- Supreme Court of the United States

Argued November 10, 1920 Decided December 13, 1920
- Full case name: Joseph Gilbert v. State of Minnesota
- Citations: 254 U.S. 325 (more) 41 S. Ct. 125

Case history
- Prior: 141 Minn. 263

Holding
- A State does not violate the First Amendment when it imposes criminal penalties for a speech criticizing government policy.

Court membership
- Chief Justice Edward D. White Associate Justices Joseph McKenna · Oliver W. Holmes Jr. William R. Day · Willis Van Devanter Mahlon Pitney · James C. McReynolds Louis Brandeis · John H. Clarke

Case opinions
- Majority: McKenna, joined by Holmes
- Dissent: Brandeis
- Dissent: White

Laws applied
- U.S. Const. amend. I
- Overruled by
- Gitlow v. New York

= Gilbert v. Minnesota =

Gilbert v. Minnesota, 254 U.S. 325, was a case heard and decided by the Supreme Court of the United States in 1920. The case concerned the right to freedom of speech. The Court held that while the First Amendment to the United States Constitution applies to the States, Minnesota's sedition act could stand.

== Background ==
Joseph Gilbert was born in England. In 1883, he moved to the United States, settling in Philadelphia and opening a carpet business. Successful but unsatisfied, Gilbert became a lawyer and was admitted to the Pennsylvania Bar Association. Still not content, Gilbert and his wife moved to Seattle, where he became involved with socialist politics and published a socialist newspaper.

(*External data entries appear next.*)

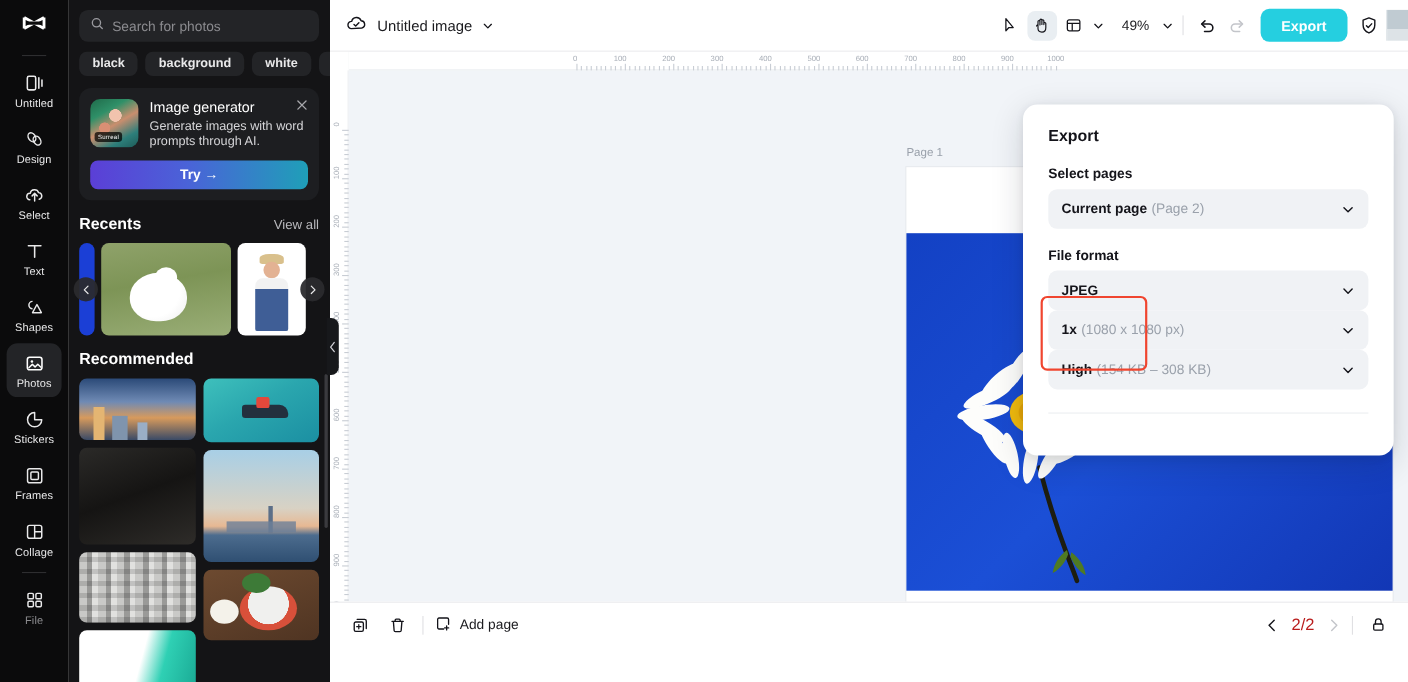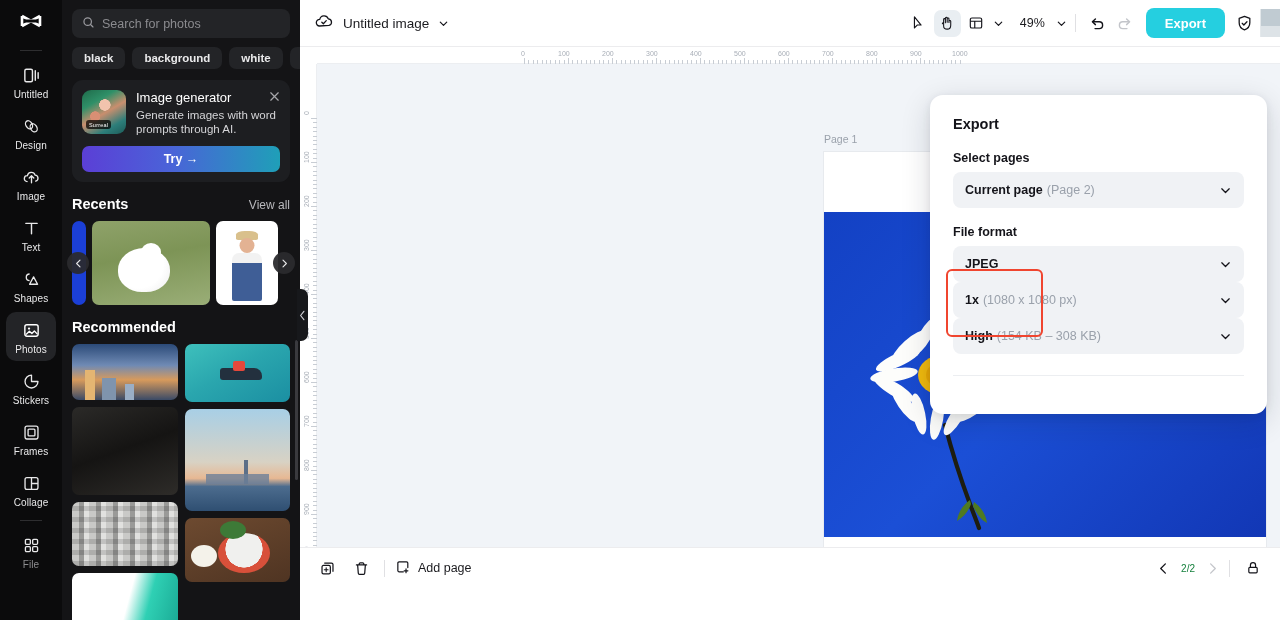--- a/index.html
+++ b/index.html
@@ -239,7 +239,7 @@
             <path d="M10 15.6V8.4M7.6 10.6 10 8.2l2.4 2.4" stroke="#e9e9ea" stroke-width="1.4" fill="none" stroke-linecap="round" stroke-linejoin="round"></path>
           </svg>
         </span>
-      <span class="rl">Image</span>
+      <span class="rl">Select</span>
     </div>
     <div class="rail-item">
       <span class="ri">

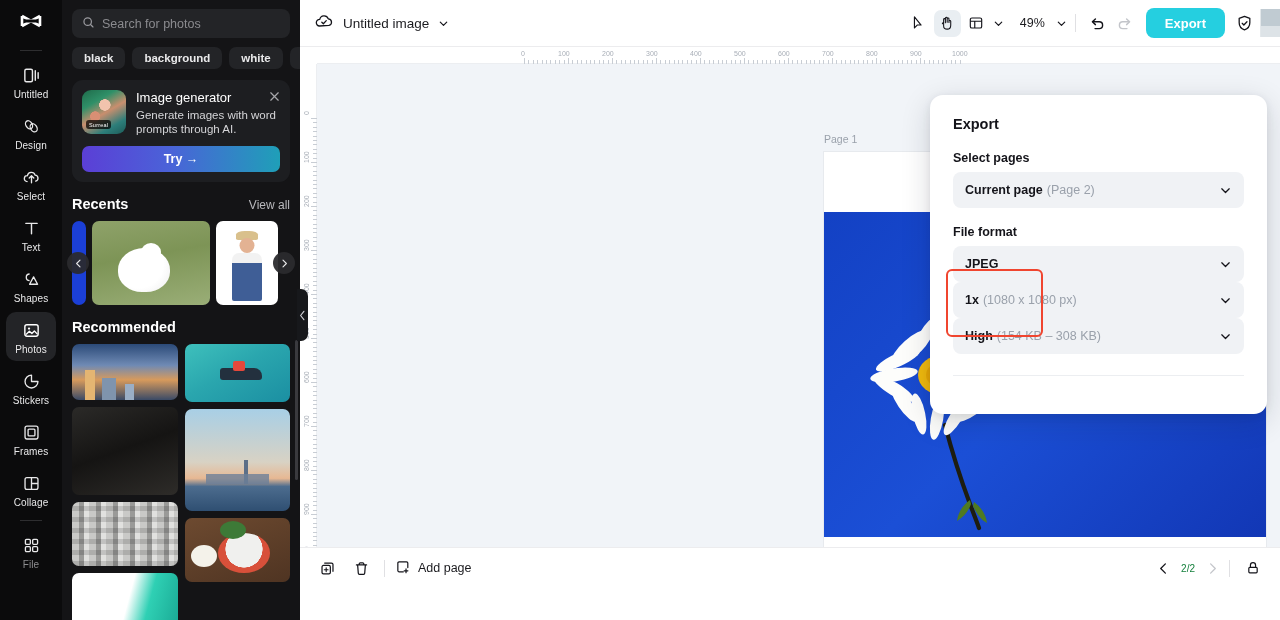--- a/index.html
+++ b/index.html
@@ -171,7 +171,7 @@
   .addpage { display: flex; align-items: center; gap: 7px; cursor: pointer; }
   .addpage span { font-size: 12.5px; color: #1b1b1f; font-weight: 500; }
   .pgnav { display: flex; align-items: center; gap: 11px; }
-  .pgnum { font-size: 10px; color: #15803d; font-weight: 500; }
+  .pgnum { font-size: 15px; color: #b91c1c; font-weight: 500; }
 
   
   .export-pop {

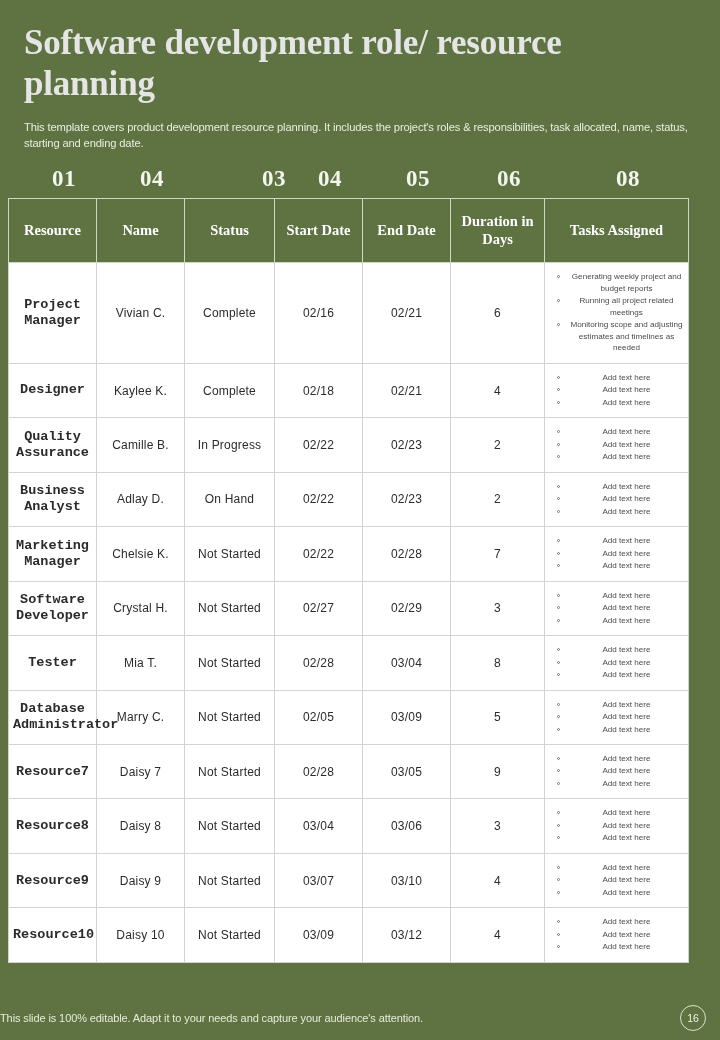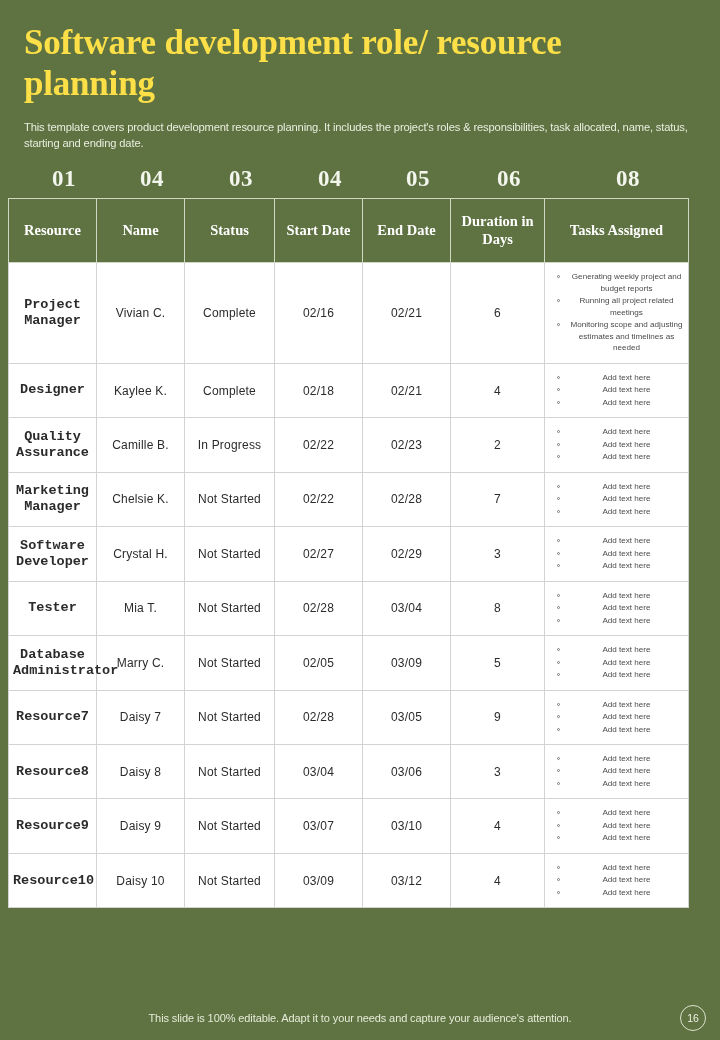--- a/index.html
+++ b/index.html
@@ -31,7 +31,7 @@
     font-weight: bold;
     font-size: 35px;
     line-height: 1.18;
-    color: #fde047;
+    color: #e5e5e5;
     margin: 0;
     letter-spacing: -0.2px;
     max-width: 540px;

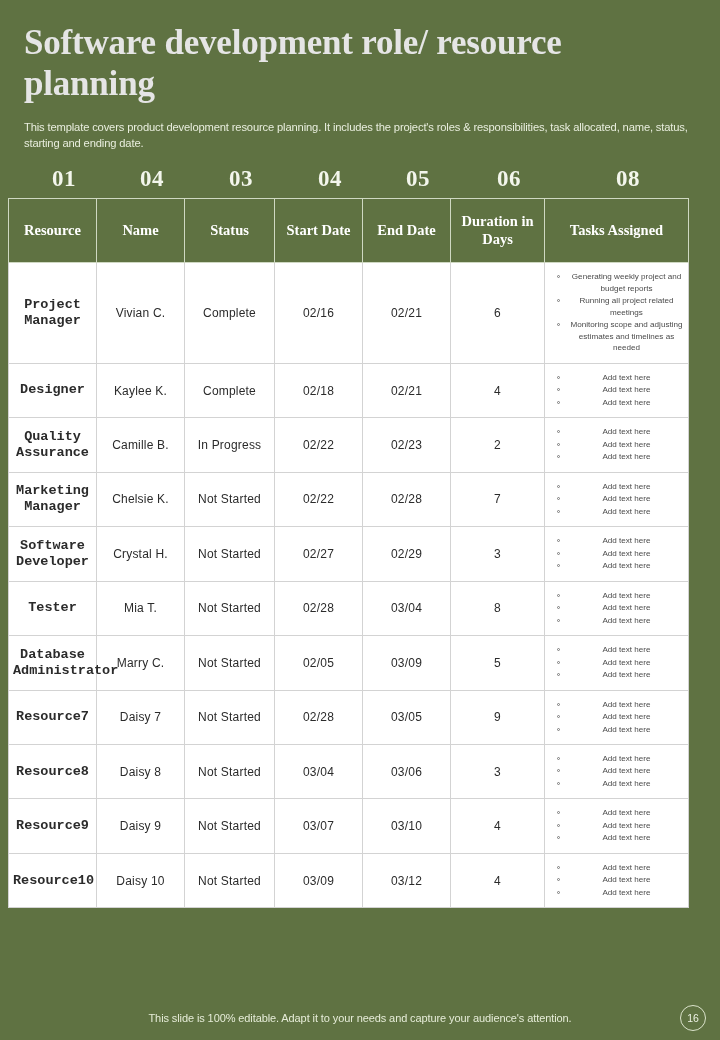--- a/index.html
+++ b/index.html
@@ -193,7 +193,7 @@
   <div class="colnums">
       <div class="colnum" style="width: 88px;">01</div>
       <div class="colnum" style="width: 88px;">04</div>
-      <div class="colnum" style="width: 90px;">03</div>
+      <div class="colnum" style="width: 90px; text-align: right;">03</div>
       <div class="colnum" style="width: 88px;">04</div>
       <div class="colnum" style="width: 88px;">05</div>
       <div class="colnum" style="width: 94px;">06</div>

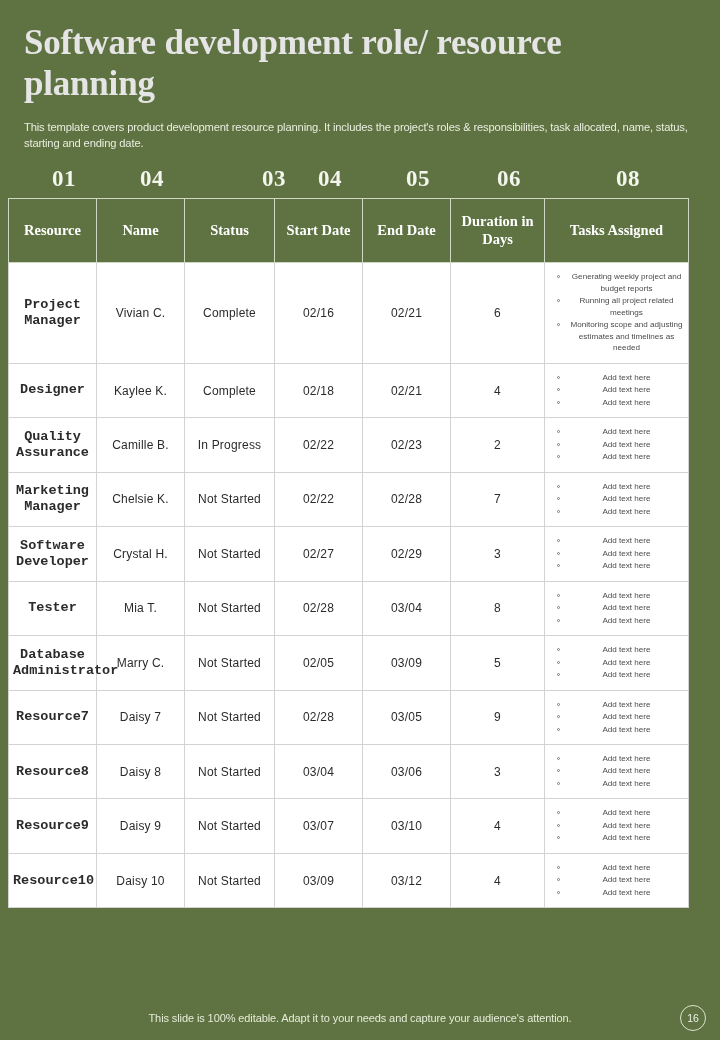--- a/index.html
+++ b/index.html
@@ -269,6 +269,21 @@
             </td>
           </tr>
           <tr>
+            <td class="c-resource">Business Analyst</td>
+            <td class="c-name">Adlay D.</td>
+            <td class="c-status">On Hand</td>
+            <td class="c-start">02/22</td>
+            <td class="c-end">02/23</td>
+            <td class="c-dur">2</td>
+            <td class="c-tasks">
+              <ul class="tasklist">
+                <li>Add text here</li>
+                <li>Add text here</li>
+                <li>Add text here</li>
+              </ul>
+            </td>
+          </tr>
+          <tr>
             <td class="c-resource">Marketing Manager</td>
             <td class="c-name">Chelsie K.</td>
             <td class="c-status">Not Started</td>

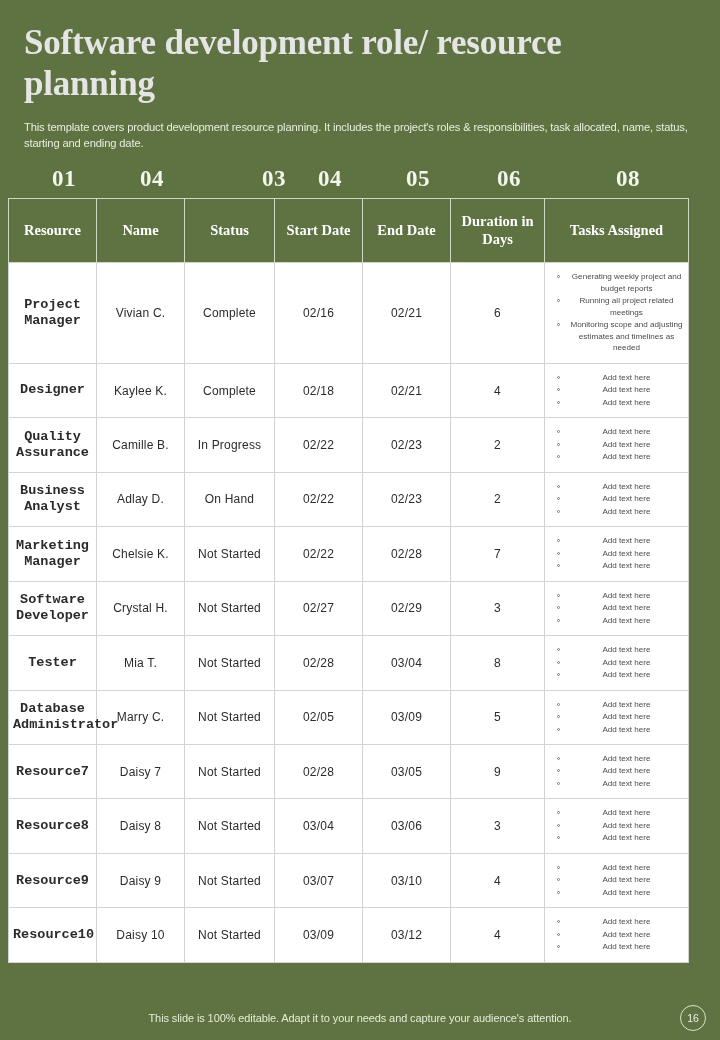--- a/index.html
+++ b/index.html
@@ -155,7 +155,7 @@
     height: 44px;
     display: flex;
     align-items: center;
-    justify-content: center;
+    justify-content: flex-start;
   }
   .footer-note {
     font-family: "Liberation Sans", sans-serif;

In 1915, Gilbert joined the Nonpartisan League, which advocated for "state ownership of grain elevators, flour mills, packing houses and cold storage plants, state hail insurance, and the operation of rural credit banks at cost." The party was also opposed to U.S. involvement in World War I.

In August 1917, Gilbert gave a speech where he said, among other things:We are going over to Europe to make the world safe for democracy, but I tell you we had better make America safe for democracy first. You say, what is the matter with our democracy? I tell you what is the matter with it: Have you had anything to say as to who should be President? Have you had anything to say as to who should be Governor of this state? Have you had anything to say as to whether we would go into this war? You know you have not. If this is such a good democracy, for Heaven's sake why should we not vote on conscription of men? We were stampeded into this war by newspaper rot to pull England's chestnuts out of the fire for her. I tell you if they conscripted wealth like they have conscripted men, this war would not last over forty-eight hours.Gilbert was indicted, tried, and found guilty under a Minnesota law which made it illegal to "advocate or teach by word of mouth or otherwise that men should not enlist in the military or naval forces of the United States or the State of Minnesota." He was ordered to pay a $500 fine and to serve one year in jail. The Minnesota Supreme Court upheld his conviction. Gilbert appealed to the United States Supreme Court.

== Decision ==
Justice McKenna, writing for the majority, reasoned that the right to freedom of speech is not absolute. The majority held that Gilbert's speech did not advocate any policy or censure any action, both of which would have been protected by the First Amendment. The Court upheld his conviction.

Justice Brandeis dissented, arguing that the Minnesota statute was too broad and could criminalize constitutionally-protected beliefs. Furthermore, he argued that the right to freedom of speech was protected under the Fourteenth Amendment to the United States Constitution.

The decision has never been formally overruled, though modern First Amendment jurisprudence no longer aligns with the majority's analysis.